/---

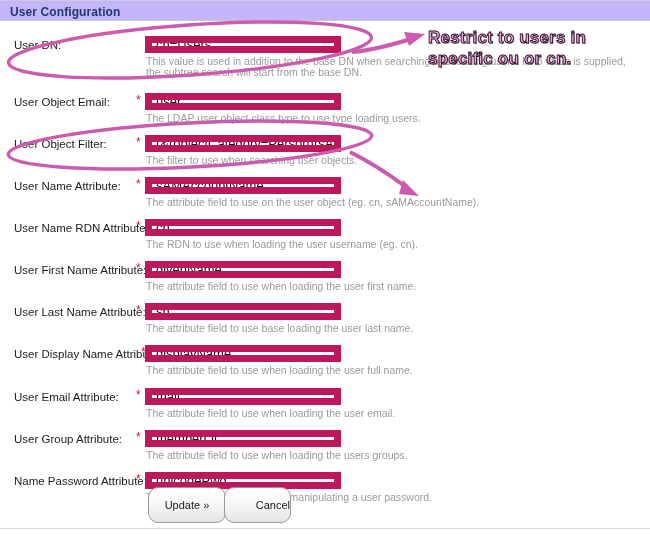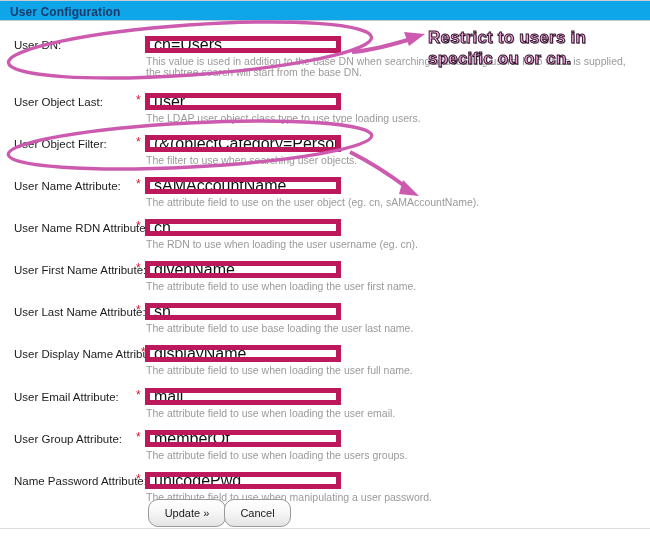--- a/index.html
+++ b/index.html
@@ -23,7 +23,7 @@
     left: 0; top: 0;
     width: 650px;
     height: 21px;
-    background: #0ea5e9;
+    background: #c4b5fd;
     border-top: 1px solid #c9ccd6;
     border-bottom: 1px solid #c6c8d0;
     box-sizing: border-box;

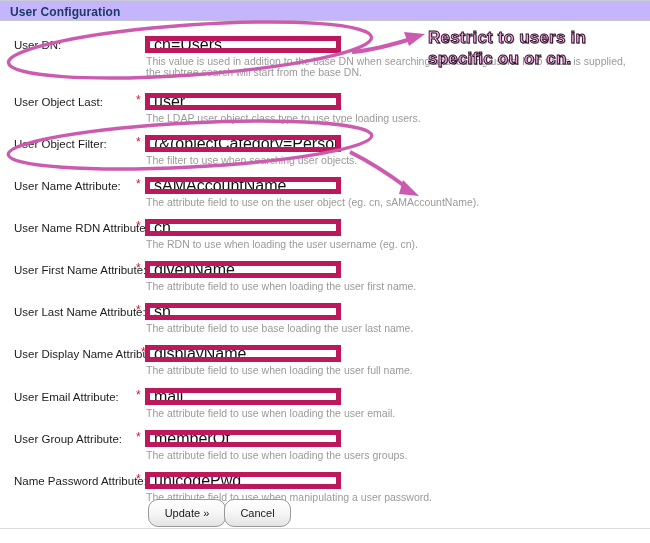--- a/index.html
+++ b/index.html
@@ -72,10 +72,10 @@
     width: 196px;
     height: 17px;
     box-sizing: border-box;
-    border: 5px solid #be185d;
+    border: 7px solid #be185d;
     background: #ffffff;
     font-family: "Liberation Sans", sans-serif;
-    font-size: 16px;
+    font-size: 13px;
     color: #111111;
     padding: 1px 0 1px 4px;
     outline: none;

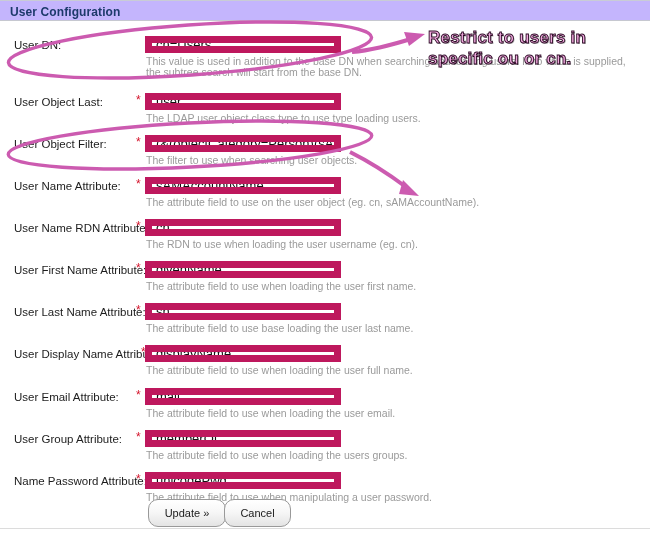--- a/index.html
+++ b/index.html
@@ -166,7 +166,7 @@
       <div class="field-help line2">the subtree search will start from the base DN.</div>
     </div>
     <div class="field-row" style="top: 72px;">
-      <div class="field-label">User Object Last:</div>
+      <div class="field-label">User Object Email:</div>
       <div class="req-star">*</div>
       <input type="text" class="field-input" value="user" style="">
       <div class="field-help">The LDAP user object class type to use type loading users.</div>

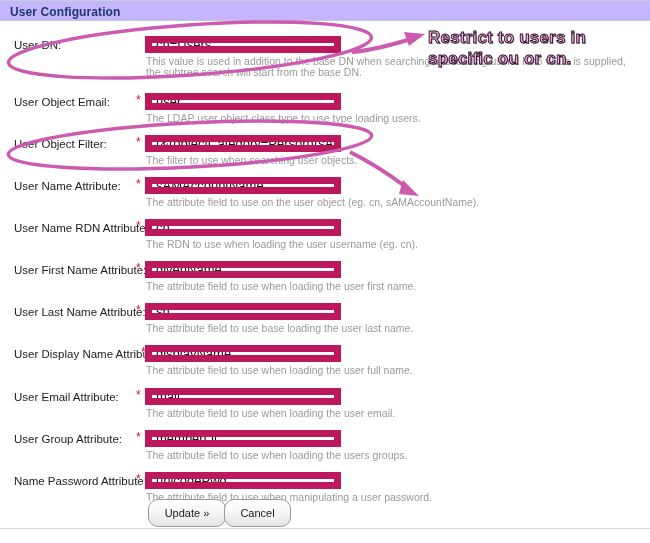--- a/index.html
+++ b/index.html
@@ -102,8 +102,8 @@
   }
   .pill-button {
     position: absolute;
-    top: 12px;
-    height: 28px;
+    top: 0;
+    height: 36px;
     box-sizing: border-box;
     border: 1px solid #999999;
     border-radius: 10px;

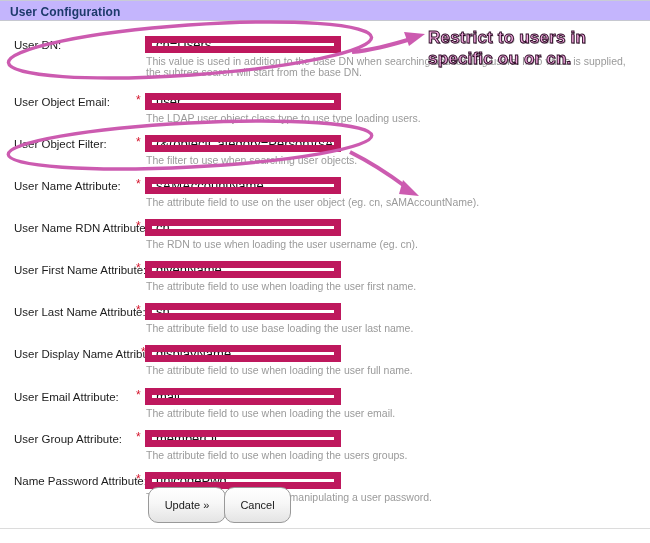--- a/index.html
+++ b/index.html
@@ -116,7 +116,7 @@
     line-height: 17px;
   }
   #update-button { left: 148px; width: 78px; }
-  #cancel-button { left: 224px; width: 67px; }
+  #cancel-button { left: 224px; width: 67px; text-align: right; }
 
   #bottom-divider {
     position: absolute;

\---

**WHAT THIS TASK INVOLVES:** Pictures in the listing above must be skipped; everything else should be copied exactly.

**OUTPUT OF THE TASK:**
--- a/index.html
+++ b/index.html
@@ -23,7 +23,7 @@
     left: 0; top: 0;
     width: 650px;
     height: 21px;
-    background: #0ea5e9;
+    background: #c4b5fd;
     border-top: 1px solid #c9ccd6;
     border-bottom: 1px solid #c6c8d0;
     box-sizing: border-box;

--- a/index.html
+++ b/index.html
@@ -72,10 +72,10 @@
     width: 196px;
     height: 17px;
     box-sizing: border-box;
-    border: 5px solid #be185d;
+    border: 7px solid #be185d;
     background: #ffffff;
     font-family: "Liberation Sans", sans-serif;
-    font-size: 16px;
+    font-size: 13px;
     color: #111111;
     padding: 1px 0 1px 4px;
     outline: none;

--- a/index.html
+++ b/index.html
@@ -166,7 +166,7 @@
       <div class="field-help line2">the subtree search will start from the base DN.</div>
     </div>
     <div class="field-row" style="top: 72px;">
-      <div class="field-label">User Object Last:</div>
+      <div class="field-label">User Object Email:</div>
       <div class="req-star">*</div>
       <input type="text" class="field-input" value="user" style="">
       <div class="field-help">The LDAP user object class type to use type loading users.</div>

--- a/index.html
+++ b/index.html
@@ -102,8 +102,8 @@
   }
   .pill-button {
     position: absolute;
-    top: 12px;
-    height: 28px;
+    top: 0;
+    height: 36px;
     box-sizing: border-box;
     border: 1px solid #999999;
     border-radius: 10px;

--- a/index.html
+++ b/index.html
@@ -116,7 +116,7 @@
     line-height: 17px;
   }
   #update-button { left: 148px; width: 78px; }
-  #cancel-button { left: 224px; width: 67px; }
+  #cancel-button { left: 224px; width: 67px; text-align: right; }
 
   #bottom-divider {
     position: absolute;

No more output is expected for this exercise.